I think the change in mentality from Ben's condition being "something that will get better" to "something you have to learn to manage for the rest of your life" is a big shift for people to make, and it's something I've learned over years of working with big and little people and their families. Most of what I do I see as coaching people through this change and adjusting to a new pattern of thinking and doing things from this different mindset.

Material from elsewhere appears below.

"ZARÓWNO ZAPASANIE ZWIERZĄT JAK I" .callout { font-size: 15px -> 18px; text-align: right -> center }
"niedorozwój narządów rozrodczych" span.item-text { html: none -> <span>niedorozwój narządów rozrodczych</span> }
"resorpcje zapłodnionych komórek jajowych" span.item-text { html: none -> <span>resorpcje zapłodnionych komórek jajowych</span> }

I loved reading your positive words about your OT too. It always gives me a warm feeling inside when people say nice things about OTs! Reading between the lines of what she said, and what I would be thinking as the professional in a situation like this, she must think you are doing fine on your own if she's offering to reduce the frequency of your appointments!

Brad Hansen said...

Jean - This was most helpful! It parallels our situation exaxtly. And it addresses the hard things our son Kirk is needing to learn. Could you re repost this on The Briefing so we could print out a hard copy? Blessings.

Jean said...

Thanks, Karen and Brad.

Brad, it's good to hear this was helpful. I'm not sure it's appropriate for the Briefing, but you should be able to print it from my blog using "File Print" or at least cut-and-paste into Word and print it out that way even if there's no print link on screen. (A book we are finding incredibly helpful is Lonnie Zeltzer's "Conquering your child's chronic pain"; it would be relevant to any age group.)

Karen, OTs are now some of my favourite people! :):):) So much so that I'm encouraging my daughter to consider it as a profession, and she's keen (amongst many other exciting possibilities!).

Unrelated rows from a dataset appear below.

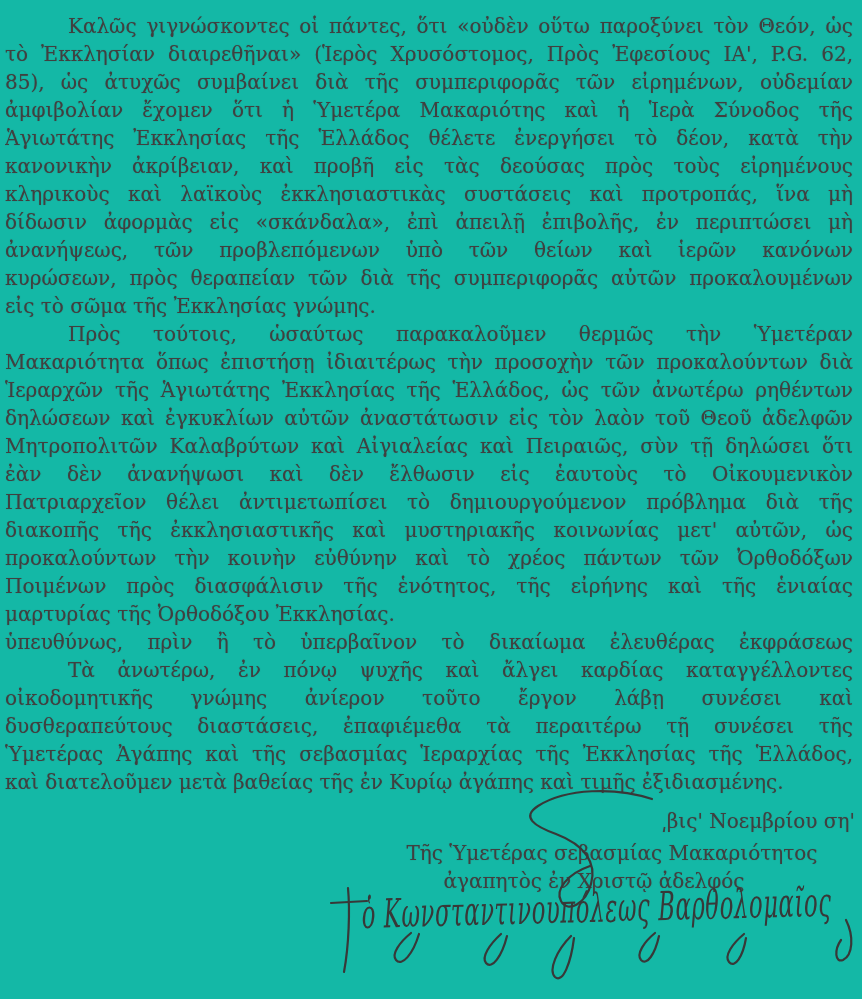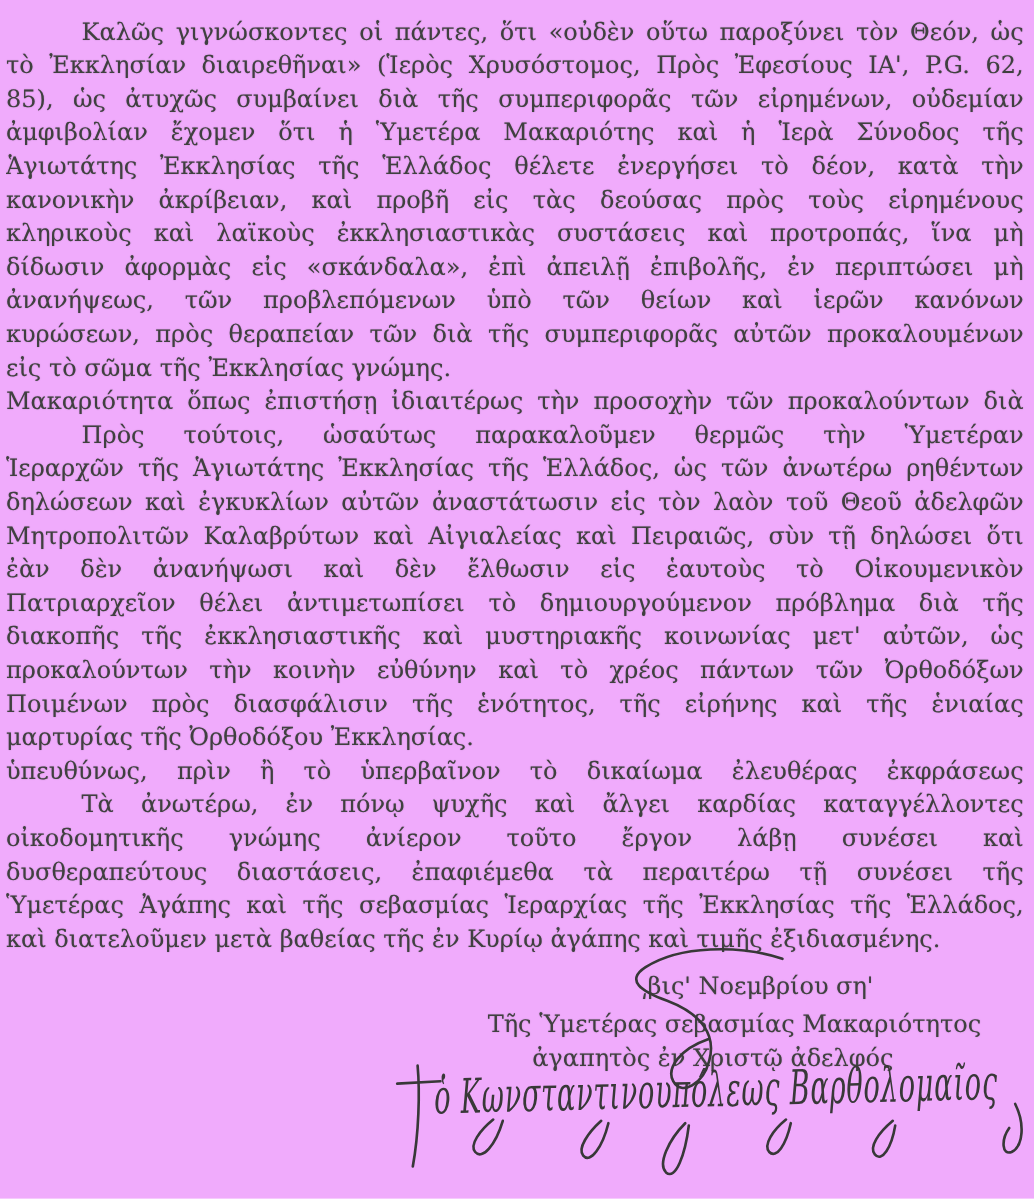"Καλῶς γιγνώσκοντες οἱ πάντες, ὅτι" .page { background: #f0abfc -> #14b8a6 }
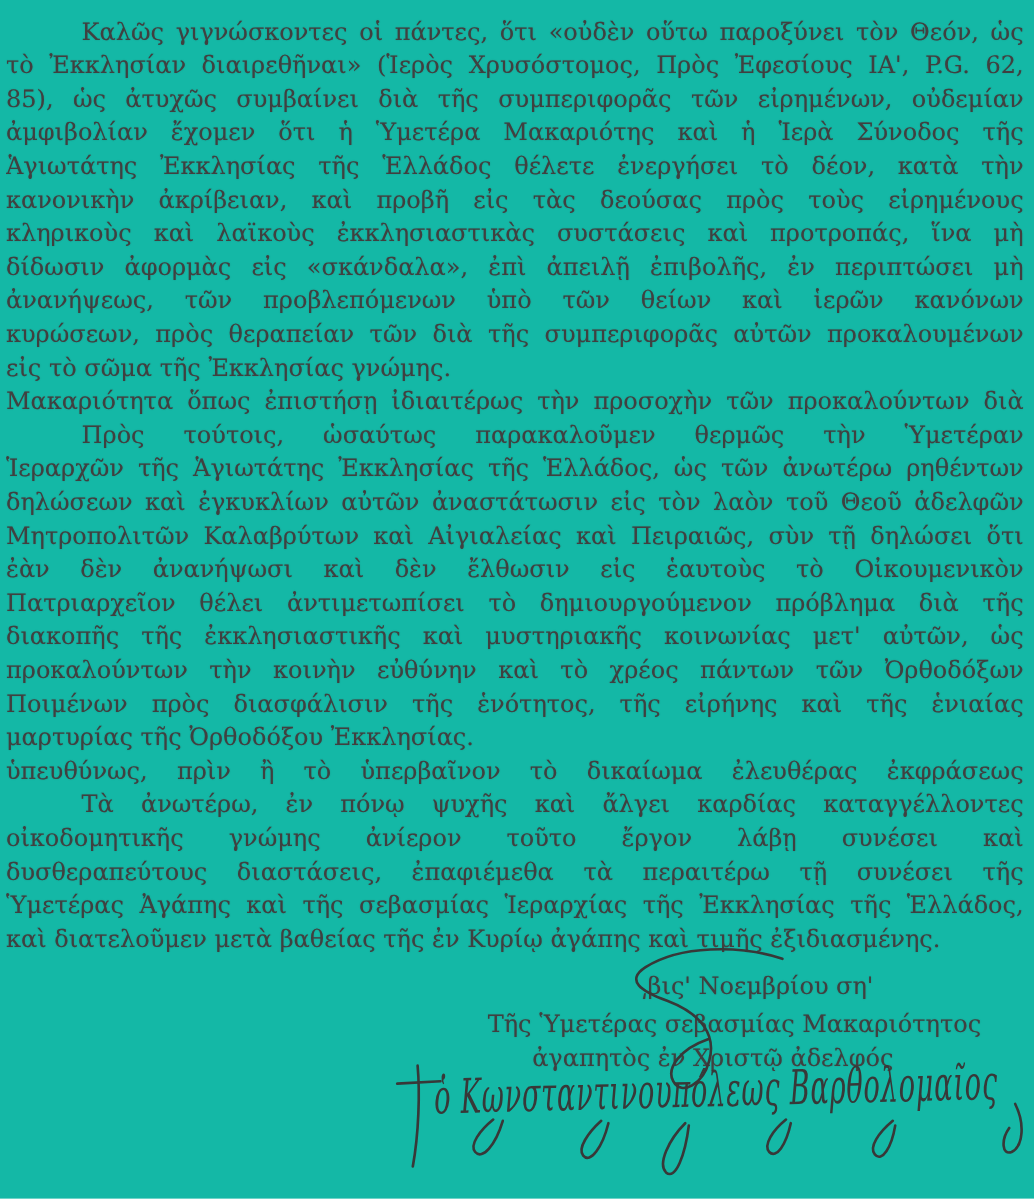"Μακαριότητα ὅπως ἐπιστήσῃ ἰδιαιτέρως τὴν" div.line { order: before "Πρὸς τούτοις, ὡσαύτως παρακαλοῦμεν" -> after "Πρὸς τούτοις, ὡσαύτως παρακαλοῦμεν" }
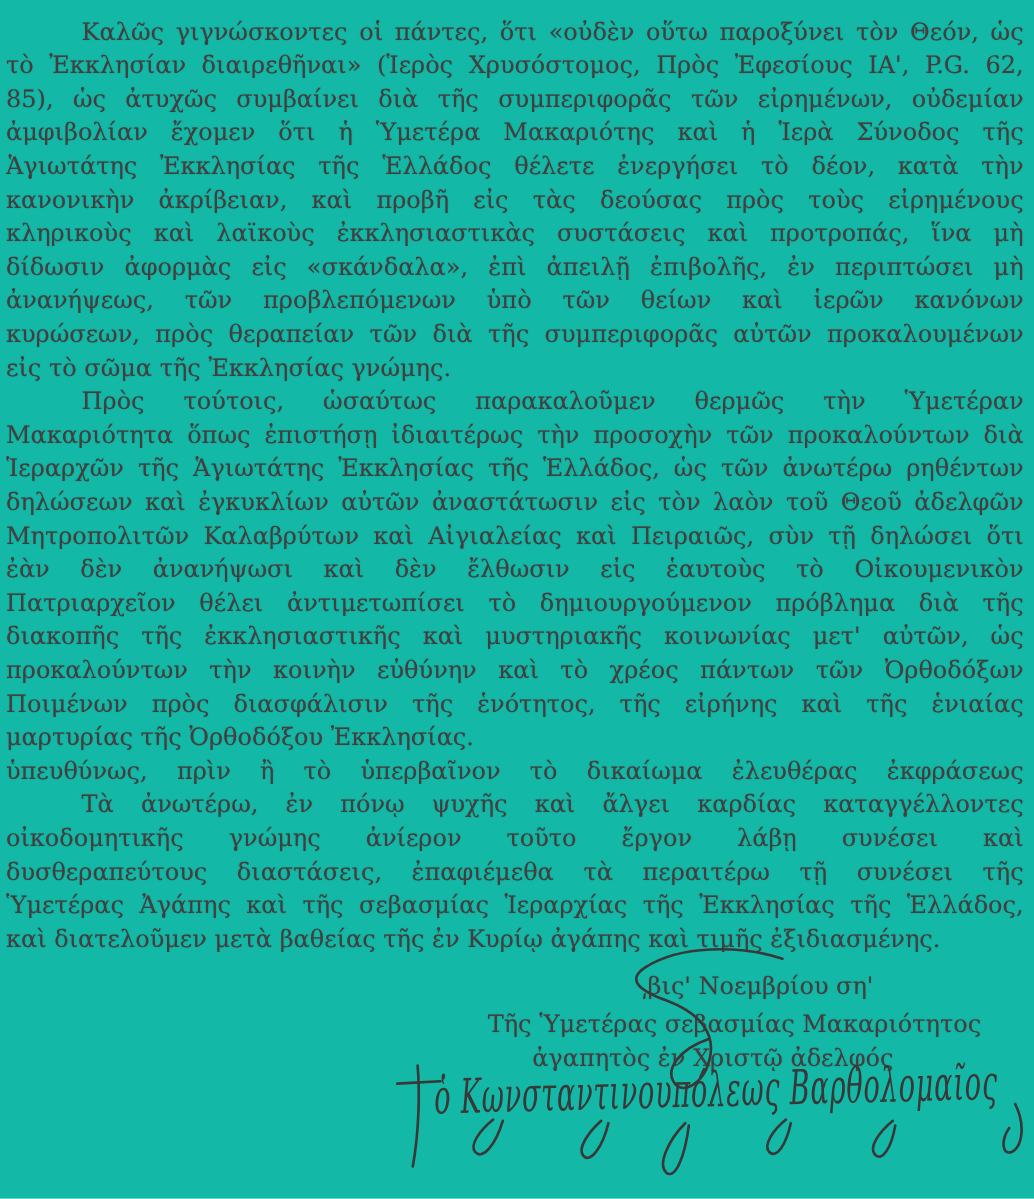"͵βις' Νοεμβρίου ση'" .date-line { left: 426px -> 445px; text-align: none -> right }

And yes, it's good to shift from "maybe we'll wake up and this will be gone" to "here's what we need to do to manage this and make slow-and-steady progress." Although it's probably not a lifelong condition, at least in its current, severe form (it is often associated with the teen years, and CDH do respond to this kind of treatment) but certainly lifelong lessons and self-management.

Jean said...

Oh, and Brad, chase up http://www.moodjuice.scot.nhs.uk/mildmoderate/ChronicPain.asp. I have a list of other references if you need them, but that book/website have been the most helpful.

There are chronic pain teams in most hospitals: have you managed to get your son in to see them? It might be worth getting a referral. Pretty much all I wrote came from the pain team at the Children's.